--- MATERIAL SHOWN ---
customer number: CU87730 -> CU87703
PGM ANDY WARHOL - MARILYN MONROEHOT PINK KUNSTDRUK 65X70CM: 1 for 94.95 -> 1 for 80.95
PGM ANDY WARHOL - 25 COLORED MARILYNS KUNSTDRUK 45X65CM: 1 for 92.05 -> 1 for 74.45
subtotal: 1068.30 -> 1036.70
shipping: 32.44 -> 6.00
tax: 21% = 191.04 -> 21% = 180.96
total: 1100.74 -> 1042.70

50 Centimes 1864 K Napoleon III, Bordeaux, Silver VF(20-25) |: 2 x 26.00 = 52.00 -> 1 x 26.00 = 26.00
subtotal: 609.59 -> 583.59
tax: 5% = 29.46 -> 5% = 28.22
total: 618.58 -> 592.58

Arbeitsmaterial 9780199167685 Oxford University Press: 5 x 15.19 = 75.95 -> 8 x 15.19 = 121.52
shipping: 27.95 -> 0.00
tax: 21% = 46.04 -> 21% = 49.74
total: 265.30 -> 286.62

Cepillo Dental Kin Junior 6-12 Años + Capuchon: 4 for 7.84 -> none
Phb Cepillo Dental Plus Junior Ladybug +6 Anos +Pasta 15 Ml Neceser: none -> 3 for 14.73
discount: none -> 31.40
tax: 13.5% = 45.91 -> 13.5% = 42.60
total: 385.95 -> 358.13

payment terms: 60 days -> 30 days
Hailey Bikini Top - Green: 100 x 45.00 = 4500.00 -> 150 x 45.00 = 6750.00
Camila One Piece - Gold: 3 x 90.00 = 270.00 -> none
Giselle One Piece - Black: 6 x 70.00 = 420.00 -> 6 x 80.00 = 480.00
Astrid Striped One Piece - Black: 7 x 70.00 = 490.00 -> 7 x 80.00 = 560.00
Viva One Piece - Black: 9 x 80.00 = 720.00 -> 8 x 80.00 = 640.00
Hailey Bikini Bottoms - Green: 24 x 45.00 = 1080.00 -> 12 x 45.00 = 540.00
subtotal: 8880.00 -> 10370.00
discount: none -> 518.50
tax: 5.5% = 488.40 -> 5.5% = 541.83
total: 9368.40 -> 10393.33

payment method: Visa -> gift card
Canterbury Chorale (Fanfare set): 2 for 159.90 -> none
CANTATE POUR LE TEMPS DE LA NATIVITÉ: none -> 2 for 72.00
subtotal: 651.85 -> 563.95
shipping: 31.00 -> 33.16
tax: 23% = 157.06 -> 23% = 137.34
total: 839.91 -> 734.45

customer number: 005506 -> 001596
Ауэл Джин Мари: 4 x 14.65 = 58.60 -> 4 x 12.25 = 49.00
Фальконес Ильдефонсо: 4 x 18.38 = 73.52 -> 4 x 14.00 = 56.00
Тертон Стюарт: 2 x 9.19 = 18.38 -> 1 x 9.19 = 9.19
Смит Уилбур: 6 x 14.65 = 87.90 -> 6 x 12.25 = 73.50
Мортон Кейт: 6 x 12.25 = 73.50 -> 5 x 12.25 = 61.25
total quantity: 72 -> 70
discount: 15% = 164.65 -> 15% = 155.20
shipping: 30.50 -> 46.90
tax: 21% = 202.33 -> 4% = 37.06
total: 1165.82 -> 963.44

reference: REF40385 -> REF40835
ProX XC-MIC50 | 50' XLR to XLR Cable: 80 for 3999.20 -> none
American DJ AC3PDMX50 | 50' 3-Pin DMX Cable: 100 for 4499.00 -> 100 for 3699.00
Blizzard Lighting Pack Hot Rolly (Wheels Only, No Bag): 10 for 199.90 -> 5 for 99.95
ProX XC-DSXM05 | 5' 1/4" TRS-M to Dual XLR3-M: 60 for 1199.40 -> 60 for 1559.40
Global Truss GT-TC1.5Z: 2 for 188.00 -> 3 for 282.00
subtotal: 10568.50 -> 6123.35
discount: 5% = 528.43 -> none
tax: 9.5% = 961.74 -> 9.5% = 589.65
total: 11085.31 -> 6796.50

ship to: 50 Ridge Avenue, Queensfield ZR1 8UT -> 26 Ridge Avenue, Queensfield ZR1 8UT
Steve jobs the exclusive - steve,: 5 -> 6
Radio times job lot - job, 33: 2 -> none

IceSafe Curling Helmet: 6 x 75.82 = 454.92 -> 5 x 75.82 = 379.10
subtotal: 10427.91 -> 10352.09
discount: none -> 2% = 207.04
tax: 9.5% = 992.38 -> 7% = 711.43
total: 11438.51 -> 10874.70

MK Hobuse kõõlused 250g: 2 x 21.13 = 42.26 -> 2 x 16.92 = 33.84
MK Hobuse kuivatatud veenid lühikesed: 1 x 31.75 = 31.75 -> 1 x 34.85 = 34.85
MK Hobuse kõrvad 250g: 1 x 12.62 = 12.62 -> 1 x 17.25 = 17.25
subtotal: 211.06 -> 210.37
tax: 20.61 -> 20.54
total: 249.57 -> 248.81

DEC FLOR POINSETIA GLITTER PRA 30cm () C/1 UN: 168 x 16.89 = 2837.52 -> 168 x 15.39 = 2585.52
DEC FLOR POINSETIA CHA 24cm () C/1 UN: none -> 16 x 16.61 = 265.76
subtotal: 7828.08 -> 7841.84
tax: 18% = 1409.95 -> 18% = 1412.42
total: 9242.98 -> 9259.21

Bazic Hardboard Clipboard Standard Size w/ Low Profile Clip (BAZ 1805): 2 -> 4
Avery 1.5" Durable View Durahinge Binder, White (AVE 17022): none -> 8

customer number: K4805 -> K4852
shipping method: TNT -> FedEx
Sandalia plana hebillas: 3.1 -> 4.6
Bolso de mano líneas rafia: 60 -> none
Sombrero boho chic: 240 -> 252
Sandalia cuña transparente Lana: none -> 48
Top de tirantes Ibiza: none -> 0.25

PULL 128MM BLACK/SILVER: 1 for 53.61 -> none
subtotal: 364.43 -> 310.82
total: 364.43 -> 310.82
---
WORK TO COMPLETE »
Find every line above where the word "Hobuse" occurs, and copy that line.

ANSWER SPACE »
MK Hobuse kõõlused 250g: 2 x 21.13 = 42.26 -> 2 x 16.92 = 33.84
MK Hobuse kuivatatud veenid lühikesed: 1 x 31.75 = 31.75 -> 1 x 34.85 = 34.85
MK Hobuse kõrvad 250g: 1 x 12.62 = 12.62 -> 1 x 17.25 = 17.25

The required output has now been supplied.